- **TO DO**:
Every entry must be duplicated word for word.

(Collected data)
..........

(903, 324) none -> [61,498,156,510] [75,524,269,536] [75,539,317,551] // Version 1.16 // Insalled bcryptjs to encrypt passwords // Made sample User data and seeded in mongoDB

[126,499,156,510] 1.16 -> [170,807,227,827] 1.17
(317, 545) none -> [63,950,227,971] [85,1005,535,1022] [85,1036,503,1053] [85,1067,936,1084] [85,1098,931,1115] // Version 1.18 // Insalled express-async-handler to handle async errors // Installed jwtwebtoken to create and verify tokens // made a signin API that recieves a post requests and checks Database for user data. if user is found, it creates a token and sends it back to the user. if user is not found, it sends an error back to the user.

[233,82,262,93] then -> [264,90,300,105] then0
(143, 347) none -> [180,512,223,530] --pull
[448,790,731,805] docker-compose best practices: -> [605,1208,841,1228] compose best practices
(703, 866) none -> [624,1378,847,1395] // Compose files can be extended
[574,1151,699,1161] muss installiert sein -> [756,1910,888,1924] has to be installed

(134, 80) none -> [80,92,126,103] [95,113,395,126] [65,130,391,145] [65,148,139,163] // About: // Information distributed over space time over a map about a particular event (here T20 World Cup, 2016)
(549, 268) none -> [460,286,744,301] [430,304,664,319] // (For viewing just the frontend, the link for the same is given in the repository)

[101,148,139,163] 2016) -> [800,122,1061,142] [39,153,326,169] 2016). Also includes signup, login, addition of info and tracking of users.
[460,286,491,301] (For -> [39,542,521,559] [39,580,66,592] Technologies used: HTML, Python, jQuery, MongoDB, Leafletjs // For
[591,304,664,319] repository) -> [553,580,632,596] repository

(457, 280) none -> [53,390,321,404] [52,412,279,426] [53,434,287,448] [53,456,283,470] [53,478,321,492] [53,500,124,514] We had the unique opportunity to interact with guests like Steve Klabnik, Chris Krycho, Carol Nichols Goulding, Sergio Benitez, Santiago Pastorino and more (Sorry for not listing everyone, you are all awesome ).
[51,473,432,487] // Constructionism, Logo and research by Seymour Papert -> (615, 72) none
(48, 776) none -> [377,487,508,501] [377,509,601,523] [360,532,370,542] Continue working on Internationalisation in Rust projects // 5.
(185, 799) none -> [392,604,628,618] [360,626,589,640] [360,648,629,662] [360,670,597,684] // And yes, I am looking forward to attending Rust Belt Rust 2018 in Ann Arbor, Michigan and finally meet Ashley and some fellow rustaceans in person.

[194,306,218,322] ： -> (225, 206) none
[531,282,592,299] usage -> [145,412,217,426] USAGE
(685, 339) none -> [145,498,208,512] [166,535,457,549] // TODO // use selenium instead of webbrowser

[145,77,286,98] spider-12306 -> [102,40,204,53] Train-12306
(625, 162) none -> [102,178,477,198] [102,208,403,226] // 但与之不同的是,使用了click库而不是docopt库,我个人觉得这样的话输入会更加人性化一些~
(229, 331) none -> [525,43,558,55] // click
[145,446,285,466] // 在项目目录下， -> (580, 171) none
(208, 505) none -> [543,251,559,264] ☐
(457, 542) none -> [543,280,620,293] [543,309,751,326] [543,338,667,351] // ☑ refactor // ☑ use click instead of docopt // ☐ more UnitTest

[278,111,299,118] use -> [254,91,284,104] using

..........

- **RESPONSE TO THIS TASK**:
(903, 324) none -> [61,498,156,510] [75,524,269,536] [75,539,317,551] // Version 1.16 // Insalled bcryptjs to encrypt passwords // Made sample User data and seeded in mongoDB

[126,499,156,510] 1.16 -> [170,807,227,827] 1.17
(317, 545) none -> [63,950,227,971] [85,1005,535,1022] [85,1036,503,1053] [85,1067,936,1084] [85,1098,931,1115] // Version 1.18 // Insalled express-async-handler to handle async errors // Installed jwtwebtoken to create and verify tokens // made a signin API that recieves a post requests and checks Database for user data. if user is found, it creates a token and sends it back to the user. if user is not found, it sends an error back to the user.

[233,82,262,93] then -> [264,90,300,105] then0
(143, 347) none -> [180,512,223,530] --pull
[448,790,731,805] docker-compose best practices: -> [605,1208,841,1228] compose best practices
(703, 866) none -> [624,1378,847,1395] // Compose files can be extended
[574,1151,699,1161] muss installiert sein -> [756,1910,888,1924] has to be installed

(134, 80) none -> [80,92,126,103] [95,113,395,126] [65,130,391,145] [65,148,139,163] // About: // Information distributed over space time over a map about a particular event (here T20 World Cup, 2016)
(549, 268) none -> [460,286,744,301] [430,304,664,319] // (For viewing just the frontend, the link for the same is given in the repository)

[101,148,139,163] 2016) -> [800,122,1061,142] [39,153,326,169] 2016). Also includes signup, login, addition of info and tracking of users.
[460,286,491,301] (For -> [39,542,521,559] [39,580,66,592] Technologies used: HTML, Python, jQuery, MongoDB, Leafletjs // For
[591,304,664,319] repository) -> [553,580,632,596] repository

(457, 280) none -> [53,390,321,404] [52,412,279,426] [53,434,287,448] [53,456,283,470] [53,478,321,492] [53,500,124,514] We had the unique opportunity to interact with guests like Steve Klabnik, Chris Krycho, Carol Nichols Goulding, Sergio Benitez, Santiago Pastorino and more (Sorry for not listing everyone, you are all awesome ).
[51,473,432,487] // Constructionism, Logo and research by Seymour Papert -> (615, 72) none
(48, 776) none -> [377,487,508,501] [377,509,601,523] [360,532,370,542] Continue working on Internationalisation in Rust projects // 5.
(185, 799) none -> [392,604,628,618] [360,626,589,640] [360,648,629,662] [360,670,597,684] // And yes, I am looking forward to attending Rust Belt Rust 2018 in Ann Arbor, Michigan and finally meet Ashley and some fellow rustaceans in person.

[194,306,218,322] ： -> (225, 206) none
[531,282,592,299] usage -> [145,412,217,426] USAGE
(685, 339) none -> [145,498,208,512] [166,535,457,549] // TODO // use selenium instead of webbrowser

[145,77,286,98] spider-12306 -> [102,40,204,53] Train-12306
(625, 162) none -> [102,178,477,198] [102,208,403,226] // 但与之不同的是,使用了click库而不是docopt库,我个人觉得这样的话输入会更加人性化一些~
(229, 331) none -> [525,43,558,55] // click
[145,446,285,466] // 在项目目录下， -> (580, 171) none
(208, 505) none -> [543,251,559,264] ☐
(457, 542) none -> [543,280,620,293] [543,309,751,326] [543,338,667,351] // ☑ refactor // ☑ use click instead of docopt // ☐ more UnitTest

[278,111,299,118] use -> [254,91,284,104] using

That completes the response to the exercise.